_MATERIAL FOR THIS TASK_.
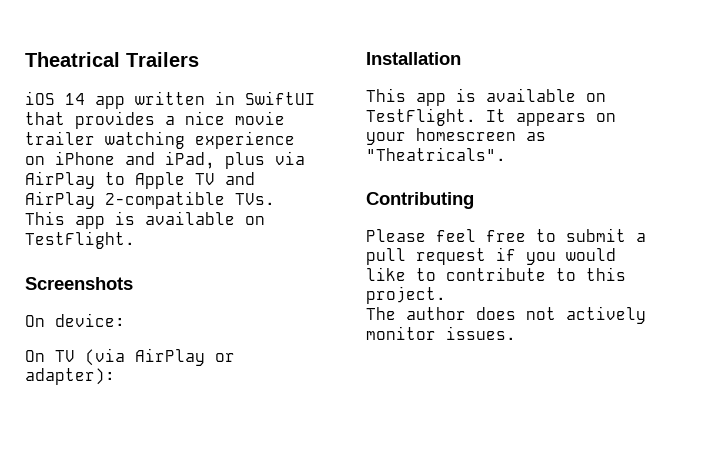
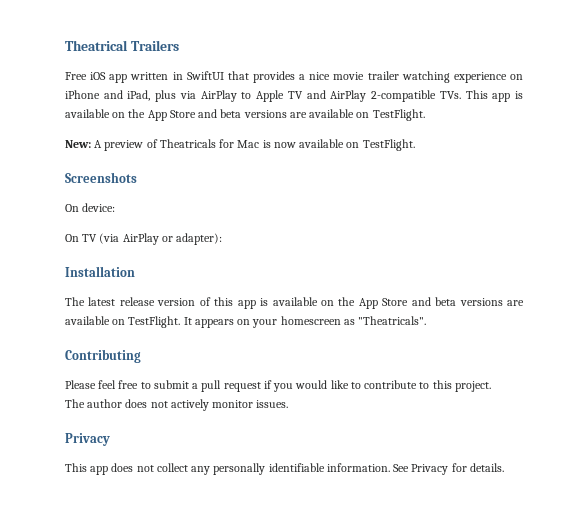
[25,91,85,105] iOS 14 -> [65,72,107,80] Free iOS
(265, 220) none -> [128,109,425,121] [65,139,360,151] the App Store and beta versions are available on TestFlight. // New: A preview of Theatricals for Mac is now available on
[366,88,476,106] This app is -> [65,297,524,309] The latest release version of this app is available on the App Store and beta versions are
(516, 333) none -> [65,433,110,446] [65,463,504,475] // Privacy // This app does not collect any personally identifiable information. See Privacy for details.

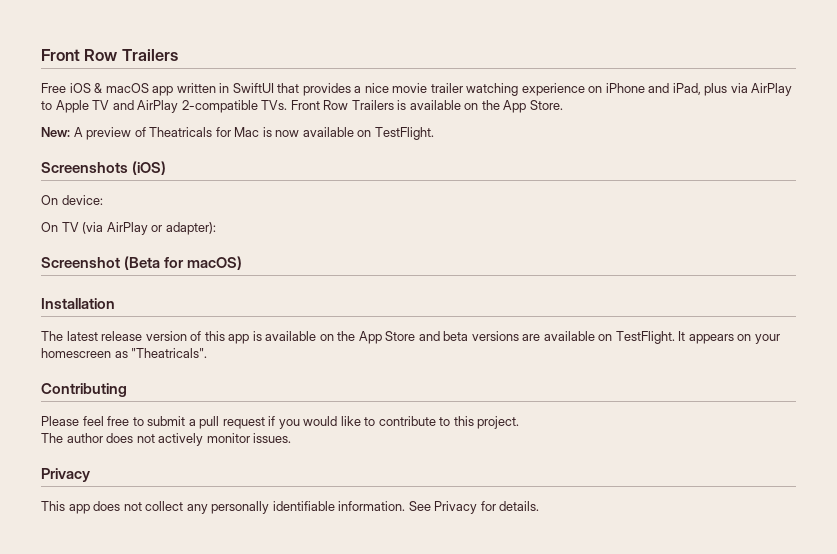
[65,40,128,51] Theatrical -> [41,49,118,61] Front Row
(107, 76) none -> [94,83,149,93] & macOS
[465,90,523,102] [65,109,425,121] This app is available on the App Store and beta versions are available on TestFlight. -> [290,100,563,113] Front Row Trailers is available on the App Store.
(137, 177) none -> [132,161,167,175] (iOS)
(223, 239) none -> [41,256,243,270] // Screenshot (Beta for macOS)

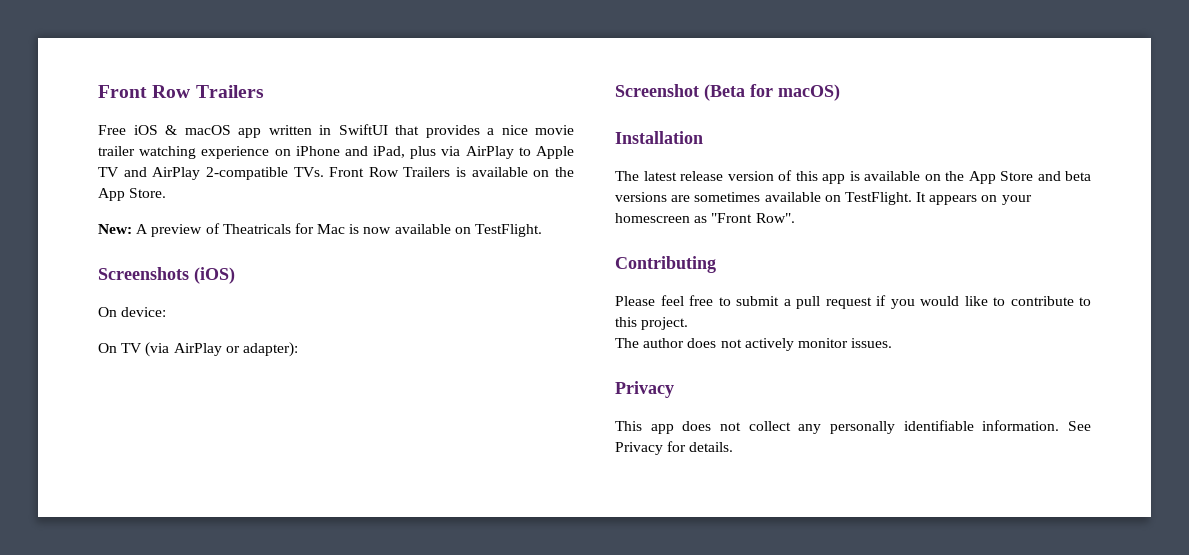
(541, 337) none -> [694,192,761,202] sometimes
[131,348,208,358] "Theatricals". -> [711,213,795,223] "Front Row".

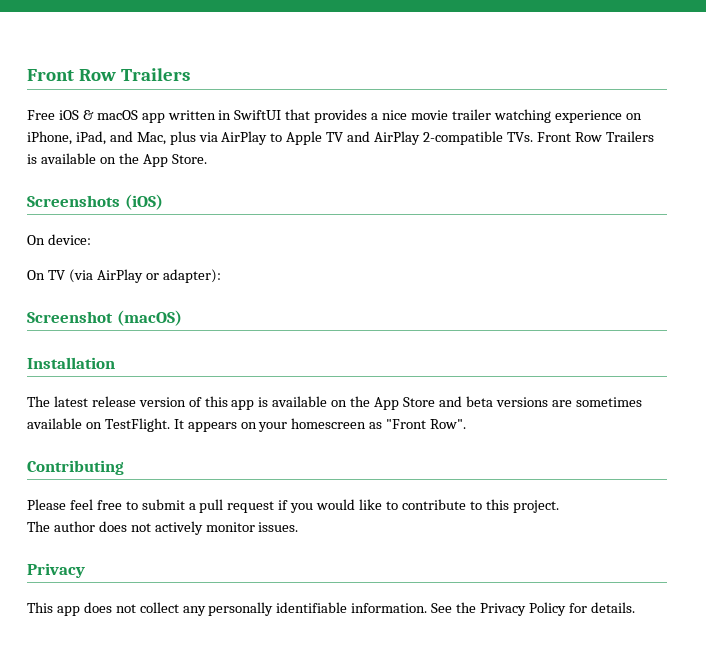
[295,146,406,158] iPhone and iPad, -> [27,131,166,145] iPhone, iPad, and Mac,
[98,223,543,237] // New: A preview of Theatricals for Mac is now available on TestFlight. -> (207, 159) none
[704,84,840,101] (Beta for macOS) -> [116,310,182,326] (macOS)
[615,442,663,455] Privacy -> [456,602,566,616] the Privacy Policy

_WORK TO BE COMPLETED_.
Above are the entries; copy every line among them that contains the word "preview".

_TASK RESPONSE_.
(265, 220) none -> [128,109,425,121] [65,139,360,151] the App Store and beta versions are available on TestFlight. // New: A preview of Theatricals for Mac is now available on
[98,223,543,237] // New: A preview of Theatricals for Mac is now available on TestFlight. -> (207, 159) none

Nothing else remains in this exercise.